* [Task instructions]
Which lines run from the line with "-10,26 +10,26 @@" through the line with "border-top: 1px dashed #d6d6d6;" in the entries below? Print them exactly, both ends included, and nothing more.

* [Data]

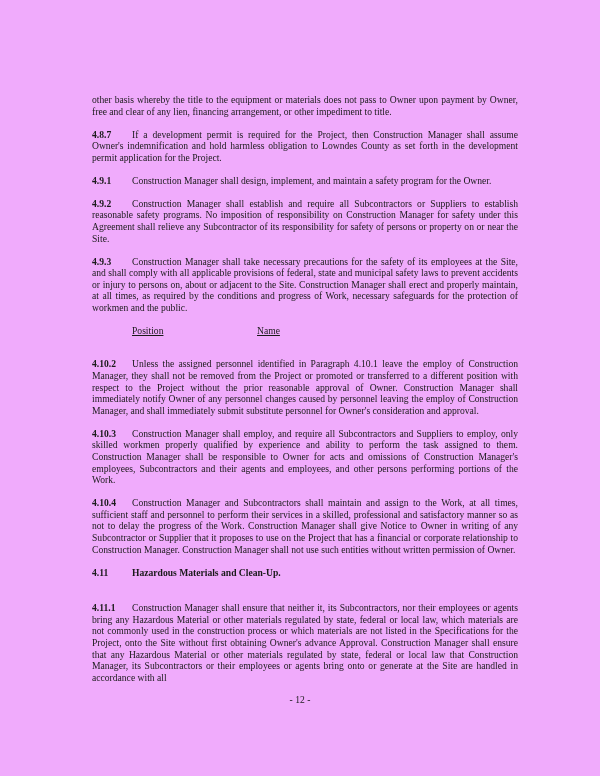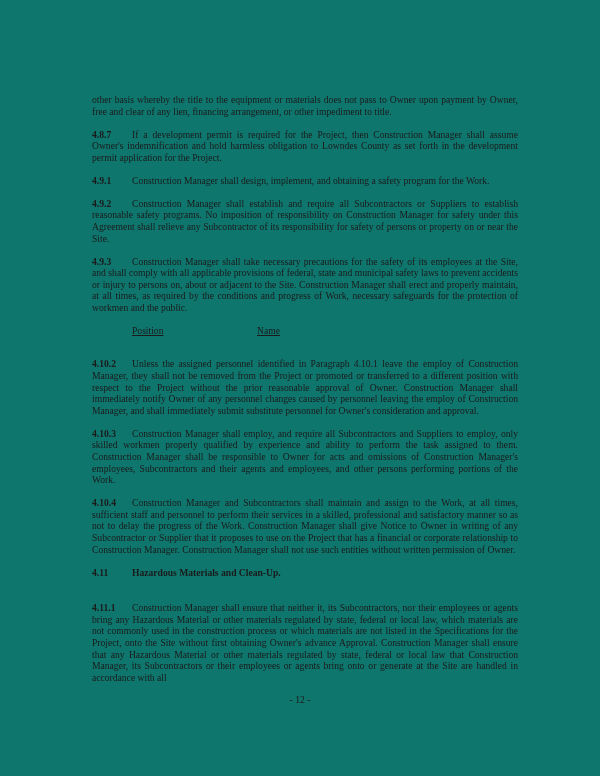--- a/index.html
+++ b/index.html
@@ -1,19 +1,19 @@
 <!DOCTYPE html>
 <html><head>
 <meta charset="utf-8">
 <style>
   html, body { margin: 0; padding: 0; background: #ffffff; }
   body { width: 600px; height: 776px; position: relative; overflow: hidden; }
   .page {
     position: absolute; left: 0; top: 0; width: 600px; height: 776px;
-    background: #0f766e; color: #1a1a1a;
+    background: #f0abfc; color: #1a1a1a;
     font-family: "Liberation Serif", "DejaVu Serif", serif;
     font-size: 9.6px; line-height: 11.6px;
   }
   .body-wrap { position: absolute; left: 92px; top: 94px; width: 426px; }
   p { margin: 0 0 11.4px 0; text-align: justify; }
   .num { font-weight: bold; display: inline-block; width: 40px; }
   .head-num { font-weight: bold; display: inline-block; width: 40px; }
   .head-title { font-weight: bold; }
   .sub-row { padding-left: 40px; }
   .sub-row span { text-decoration: underline; display: inline-block; }
@@ -32,21 +32,21 @@
   <div class="body-wrap">
 
     <p>other basis whereby the title to the equipment or materials does not pass to Owner upon payment by Owner, free and clear of any lien, financing arrangement, or other impediment to title.</p>
 
     <p>
       <span class="num">4.8.7</span><span>If a development permit is required for the Project, then Construction Manager shall assume Owner's indemnification and hold harmless obligation to Lowndes County as set forth in the development permit application for the Project.</span>
     </p>
 
 
     <p>
-      <span class="num">4.9.1</span><span>Construction Manager shall design, implement, and obtaining a safety program for the Work.</span>
+      <span class="num">4.9.1</span><span>Construction Manager shall design, implement, and maintain a safety program for the Owner.</span>
     </p>
 
     <p>
       <span class="num">4.9.2</span><span>Construction Manager shall establish and require all Subcontractors or Suppliers to establish reasonable safety programs.  No imposition of responsibility on Construction Manager for safety under this Agreement shall relieve any Subcontractor of its responsibility for safety of persons or property on or near the Site.</span>
     </p>
 
     <p>
       <span class="num">4.9.3</span><span>Construction Manager shall take necessary precautions for the safety of its employees at the Site, and shall comply with all applicable provisions of federal, state and municipal safety laws to prevent accidents or injury to persons on, about or adjacent to the Site.  Construction Manager shall erect and properly maintain, at all times, as required by the conditions and progress of Work, necessary safeguards for the protection of workmen and the public.</span>
     </p>
 

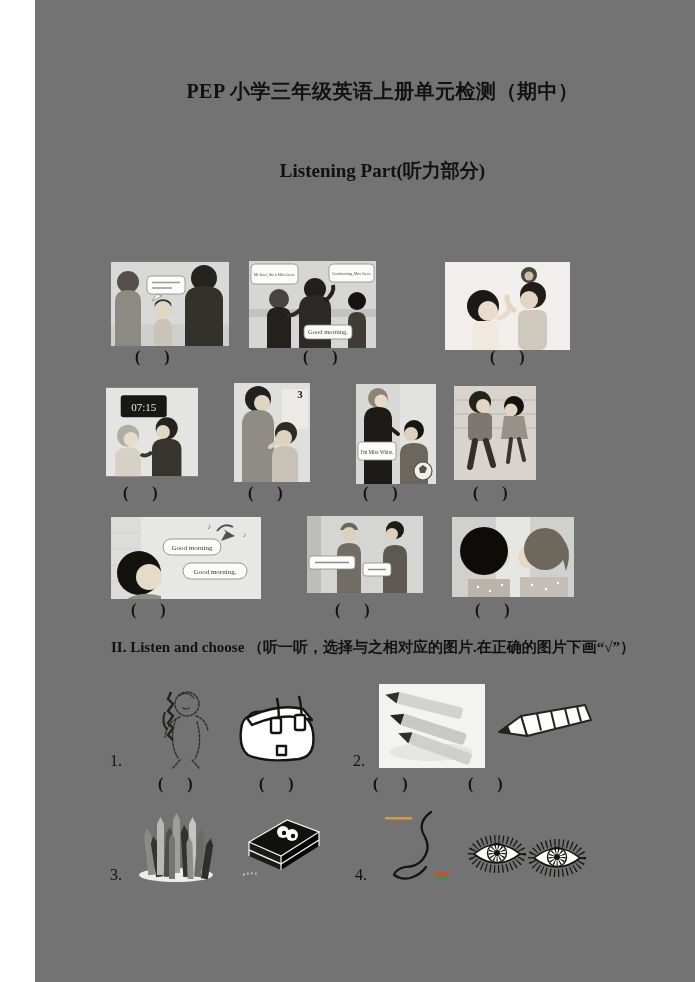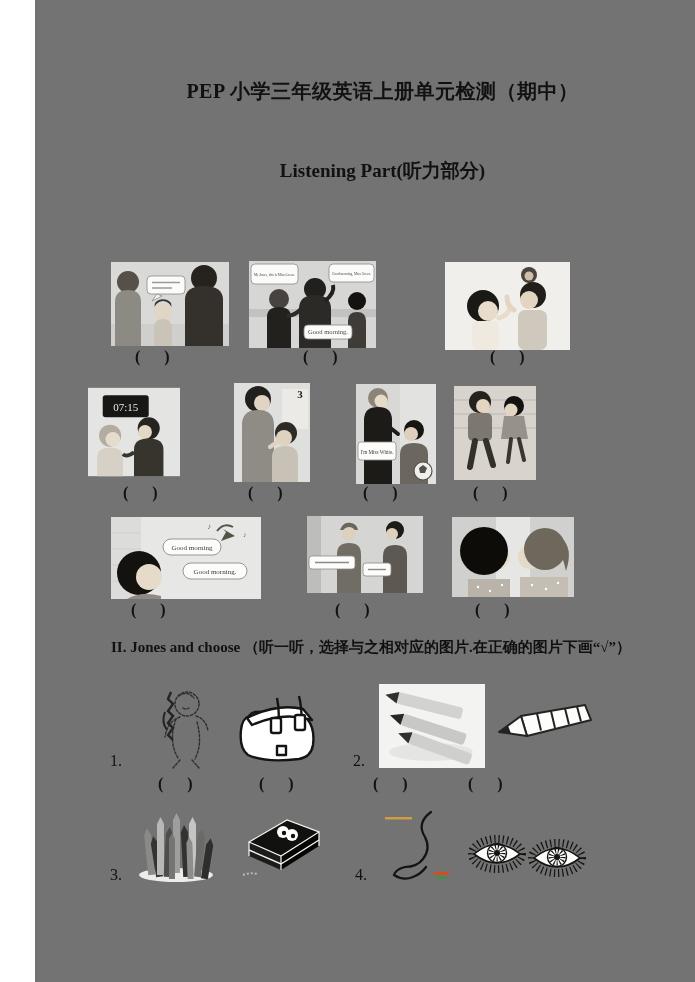--- a/index.html
+++ b/index.html
@@ -77,21 +77,21 @@
       <circle cx="84" cy="38" r="9" fill="#e3d5c2"></circle>
       <path d="M69,48 q-7,-4 -7,-13" stroke="#e3d5c2" stroke-width="5" fill="none" stroke-linecap="round"></path>
       <rect x="73" y="48" width="29" height="40" rx="7" fill="#cfc8bd"></rect>
     </svg>
   </figure>
 
   <span class="bracket" style="left:100px;top:348px;">(      )</span>
   <span class="bracket" style="left:268px;top:348px;">(      )</span>
   <span class="bracket" style="left:455px;top:348px;">(      )</span>
 
-  <figure class="pic" style="left:53px;top:384px;width:92px;height:96px;">
+  <figure class="pic" style="left:71px;top:384px;width:92px;height:96px;">
     <svg viewBox="0 0 100 96">
       <rect width="100" height="96" fill="#e4e4e2"></rect>
       <rect x="16" y="8" width="50" height="24" rx="3" fill="#171715"></rect>
       <text x="41" y="25" font-size="12" fill="#e8e8e6" text-anchor="middle">07:15</text>
       <circle cx="24" cy="52" r="12" fill="#b3aca0"></circle>
       <circle cx="27" cy="56" r="8" fill="#e6dccc"></circle>
       <path d="M10,96 V75 q0-10 14-10 q14,0 14,10 V96 z" fill="#d6d0c6"></path>
       <circle cx="66" cy="44" r="12" fill="#26241f"></circle>
       <circle cx="62" cy="48" r="7.5" fill="#e3d7c5"></circle>
       <path d="M50,96 V67 q0-12 16-12 q16,0 16,12 V96 z" fill="#37342e"></path>
@@ -205,21 +205,21 @@
       <circle cx="80" cy="68" r="1.2" fill="#fff"></circle>
         <circle cx="94" cy="72" r="1.2" fill="#fff"></circle>
         <circle cx="106" cy="66" r="1.2" fill="#fff"></circle>
     </svg>
   </figure>
 
   <span class="bracket" style="left:96px;top:601px;">(      )</span>
   <span class="bracket" style="left:300px;top:601px;">(      )</span>
   <span class="bracket" style="left:440px;top:601px;">(      )</span>
 
-  <div class="sec-head" style="top:638px;">II. Jones and choose （听一听，选择与之相对应的图片.在正确的图片下画“√”）</div>
+  <div class="sec-head" style="top:638px;">II. Listen and choose （听一听，选择与之相对应的图片.在正确的图片下画“√”）</div>
 
   <span class="itemnum" style="left:75px;top:752px;">1.</span>
 
   <figure class="pic" style="left:100px;top:678px;width:92px;height:92px;">
     <svg viewBox="0 0 92 92">
       <g stroke="#2f2f2d" fill="none" stroke-width="1.4" stroke-dasharray="2.4,1.8" stroke-linecap="round">
         <circle cx="52" cy="26" r="12"></circle>
         <path d="M44,18 q8,-6 15,2"></path>
         <path d="M45,39 q-13,5 -15,20"></path>
         <path d="M61,38 q10,3 12,15"></path>

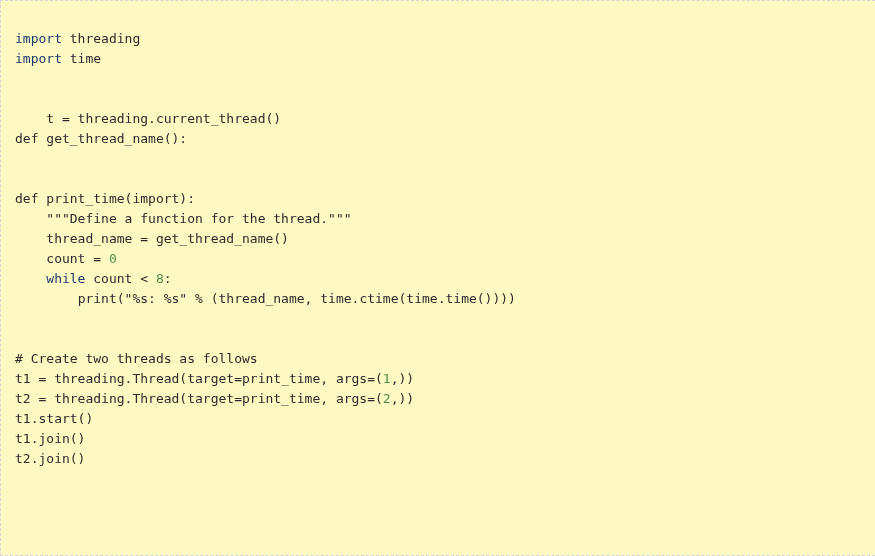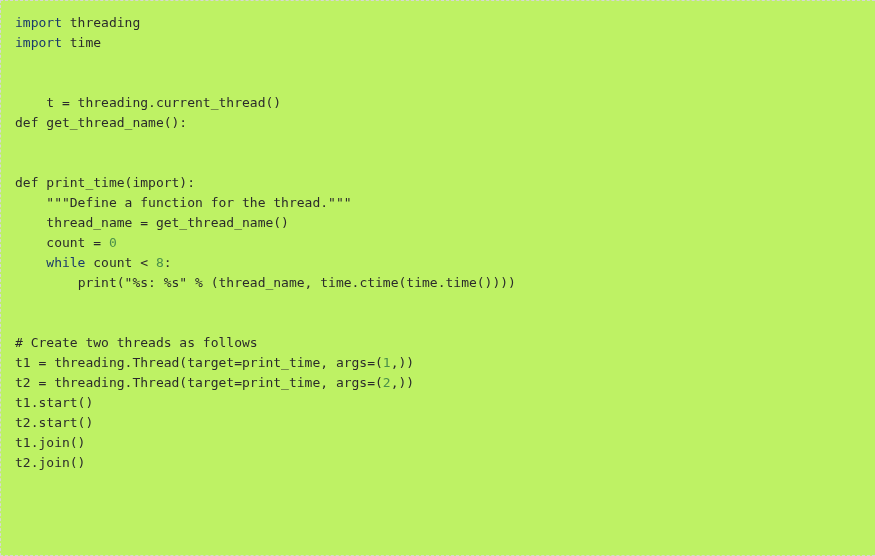--- a/index.html
+++ b/index.html
@@ -10,26 +10,26 @@
   body {
     width: 875px;
     height: 556px;
     overflow: hidden;
     font-family: "DejaVu Sans Mono", "Liberation Mono", monospace;
   }
   #code-panel {
     box-sizing: border-box;
     width: 875px;
     height: 556px;
-    background: #bef264;
+    background: #fef9c3;
     border-top: 1px dashed #d6d6d6;
     border-left: 1px dashed #d6d6d6;
     border-bottom: 1px dashed #d6d6d6;
     border-right: none;
-    padding: 12px 0 0 14px;
+    padding: 28px 0 0 14px;
   }
   #code-listing {
     margin: 0;
     padding: 0;
     font-family: "DejaVu Sans Mono", "Liberation Mono", monospace;
     font-size: 13px;
     line-height: 20px;
     white-space: pre;
     color: #2b2b2b;
     letter-spacing: 0px;
@@ -63,17 +63,16 @@
 </span><span class="code-line"><span class="tok-txt">    </span><span class="tok-txt">thread_name = get_thread_name()</span>
 </span><span class="code-line"><span class="tok-txt">    </span><span class="tok-txt">count = </span><span class="tok-num">0</span>
 </span><span class="code-line"><span class="tok-txt">    </span><span class="tok-kw">while</span><span class="tok-txt"> count &lt; </span><span class="tok-num">8</span><span class="tok-txt">:</span>
 </span><span class="code-line"><span class="tok-txt">        </span><span class="tok-txt">print("%s: %s" % (thread_name, time.ctime(time.time())))</span>
 </span><span class="code-line blank">
 </span><span class="code-line blank">
 </span><span class="code-line"><span class="tok-txt"># Create two threads as follows</span>
 </span><span class="code-line"><span class="tok-txt">t1 = threading.Thread(target=print_time, args=(</span><span class="tok-num">1</span><span class="tok-txt">,))</span>
 </span><span class="code-line"><span class="tok-txt">t2 = threading.Thread(target=print_time, args=(</span><span class="tok-num">2</span><span class="tok-txt">,))</span>
 </span><span class="code-line"><span class="tok-txt">t1.start()</span>
-</span><span class="code-line"><span class="tok-txt">t2.start()</span>
 </span><span class="code-line"><span class="tok-txt">t1.join()</span>
 </span><span class="code-line"><span class="tok-txt">t2.join()</span>
 </span></pre>
 </div>
 
 </body></html>

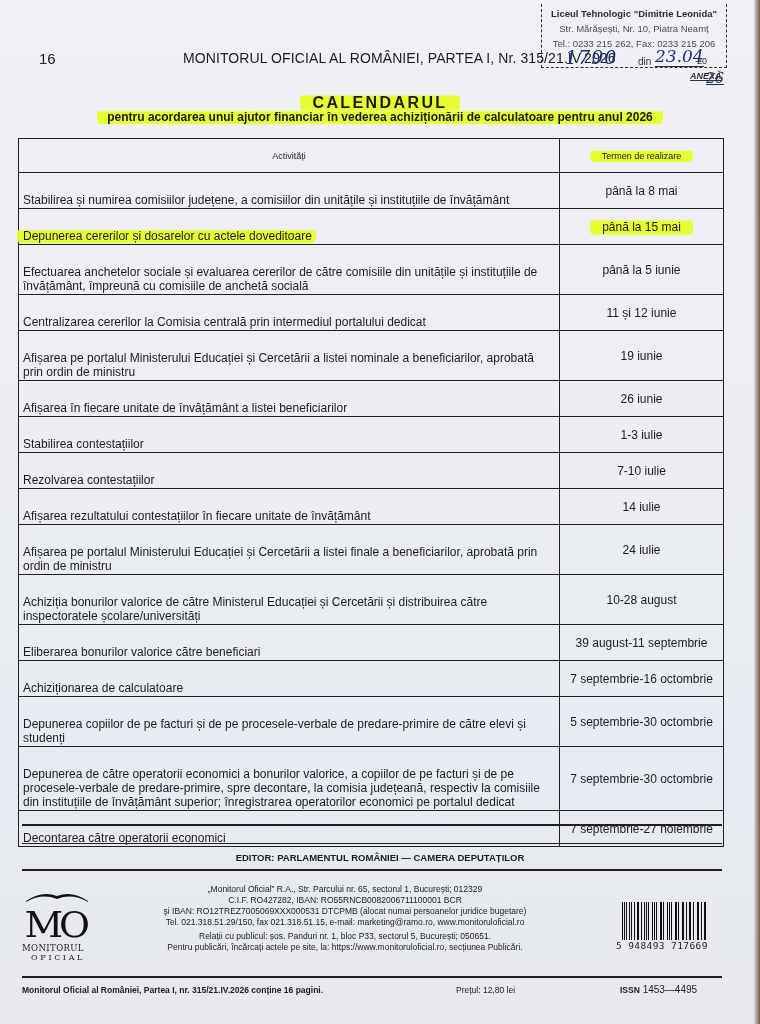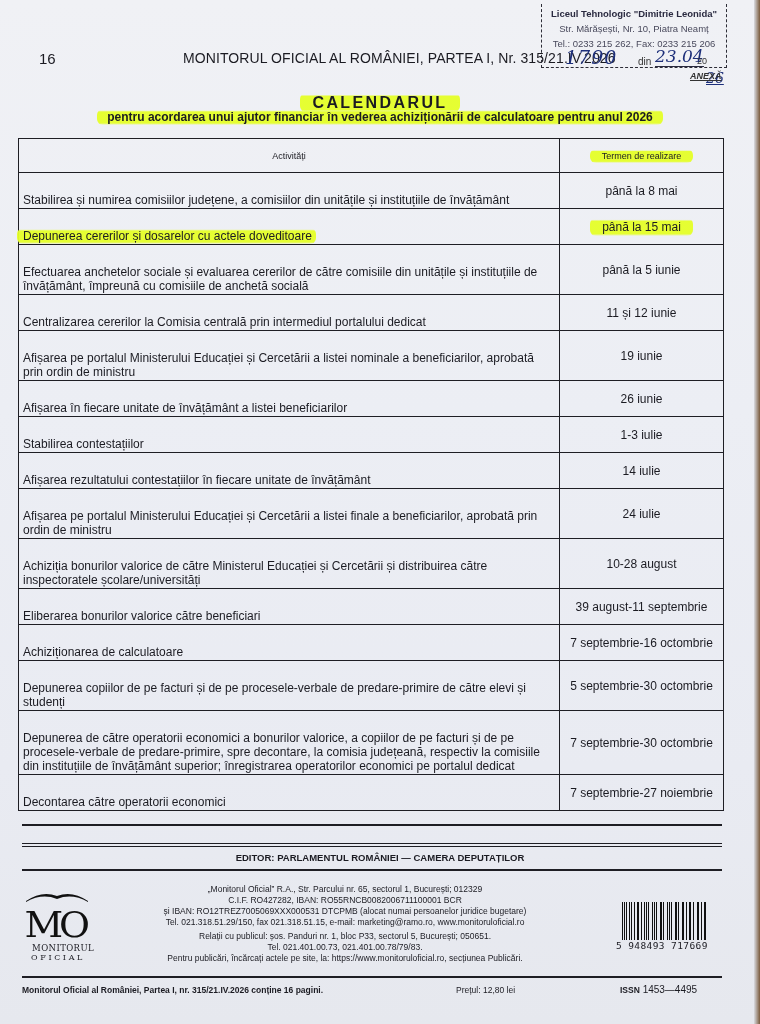--- a/index.html
+++ b/index.html
@@ -54,21 +54,21 @@
   .tbl td.term { padding: 2px 2px 1px; text-align: center; }
   .tbl th .hl, .tbl td .hl { padding: 2px 12px; border-radius: 6px; }
   .tbl td.act .hl { padding: 1px 4px 1px 0; margin-left: -6px; padding-left: 6px; }
 
   
   .rule { position: absolute; left: 22px; width: 700px; background: #1e1e24; }
   .editor { position: absolute; left: 0; width: 760px; top: 852px; text-align: center; font-size: 9.5px; font-weight: bold; }
   .logo { position: absolute; left: 22px; top: 890px; width: 72px; height: 70px; }
   .logo-mo { position: absolute; left: 4px; top: 14px; font-family: "DejaVu Serif", serif; font-size: 36px; color: #111; letter-spacing: -4px; transform: scaleX(1.05); }
   .logo-book { position: absolute; left: 2px; top: 0; width: 66px; height: 12px; }
-  .logo-name1 { position: absolute; left: 0; top: 53px; width: 72px; text-align: right; font-family: "DejaVu Serif", serif; font-size: 8.5px; letter-spacing: 0.4px; }
+  .logo-name1 { position: absolute; left: 0; top: 53px; width: 72px; text-align: left; font-family: "DejaVu Serif", serif; font-size: 8.5px; letter-spacing: 0.4px; }
   .logo-name2 { position: absolute; left: 0; top: 63px; width: 72px; text-align: center; font-family: "DejaVu Serif", serif; font-size: 8px; letter-spacing: 2.6px; }
   .pub { position: absolute; left: 95px; width: 500px; text-align: center; font-size: 8.5px; line-height: 11px; }
   .pub-a { top: 884px; }
   .pub-b { top: 931px; }
   .barcode { position: absolute; left: 622px; top: 902px; width: 86px; height: 38px; display: flex; align-items: stretch; }
   .barcode i { display: block; background: #111; height: 100%; }
   .barcode-num { position: absolute; left: 616px; top: 940px; font-size: 9.5px; letter-spacing: 0.4px; font-family: "DejaVu Sans Mono", monospace; }
   .bottom-left { position: absolute; left: 22px; top: 985px; font-size: 8.5px; font-weight: bold; }
   .bottom-price { position: absolute; left: 456px; top: 985px; font-size: 8.5px; }
   .bottom-issn { position: absolute; left: 620px; top: 984px; font-size: 10px; }
@@ -131,20 +131,24 @@
       </tr>
       <tr>
         <td class="act"><span>Afișarea în fiecare unitate de învățământ a listei beneficiarilor</span></td>
         <td class="term"><span>26 iunie</span></td>
       </tr>
       <tr>
         <td class="act"><span>Stabilirea contestațiilor</span></td>
         <td class="term"><span>1-3 iulie</span></td>
       </tr>
       <tr>
+        <td class="act"><span>Rezolvarea contestațiilor</span></td>
+        <td class="term"><span>7-10 iulie</span></td>
+      </tr>
+      <tr>
         <td class="act"><span>Afișarea rezultatului contestațiilor în fiecare unitate de învățământ</span></td>
         <td class="term"><span>14 iulie</span></td>
       </tr>
       <tr>
         <td class="act"><span>Afișarea pe portalul Ministerului Educației și Cercetării a listei finale a beneficiarilor, aprobată prin ordin de ministru</span></td>
         <td class="term"><span>24 iulie</span></td>
       </tr>
       <tr>
         <td class="act"><span>Achiziția bonurilor valorice de către Ministerul Educației și Cercetării și distribuirea către inspectoratele școlare/universități</span></td>
         <td class="term"><span>10-28 august</span></td>
@@ -188,21 +192,20 @@
 </div>
 
 <div class="pub pub-a">
   <div>„Monitorul Oficial” R.A., Str. Parcului nr. 65, sectorul 1, București; 012329</div>
   <div>C.I.F. RO427282, IBAN: RO55RNCB0082006711100001 BCR</div>
   <div>și IBAN: RO12TREZ7005069XXX000531 DTCPMB (alocat numai persoanelor juridice bugetare)</div>
   <div>Tel. 021.318.51.29/150, fax 021.318.51.15, e-mail: marketing@ramo.ro, www.monitoruloficial.ro</div>
 </div>
 <div class="pub pub-b">
   <div>Relații cu publicul: șos. Panduri nr. 1, bloc P33, sectorul 5, București; 050651.</div>
-  <div>Tel. 021.401.00.73, 021.401.00.78/79/83.</div>
   <div>Pentru publicări, încărcați actele pe site, la: https://www.monitoruloficial.ro, secțiunea Publicări.</div>
 </div>
 
 <div class="barcode" id="barcode">
     <i style="width: 2px; margin-right: 1px;"></i>
     <i style="width: 1px; margin-right: 2px;"></i>
     <i style="width: 1px; margin-right: 3px;"></i>
     <i style="width: 2px; margin-right: 1px;"></i>
     <i style="width: 3px; margin-right: 2px;"></i>
     <i style="width: 1px; margin-right: 3px;"></i>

* [Exercise result]
@@ -10,26 +10,26 @@
   body {
     width: 875px;
     height: 556px;
     overflow: hidden;
     font-family: "DejaVu Sans Mono", "Liberation Mono", monospace;
   }
   #code-panel {
     box-sizing: border-box;
     width: 875px;
     height: 556px;
-    background: #bef264;
+    background: #fef9c3;
     border-top: 1px dashed #d6d6d6;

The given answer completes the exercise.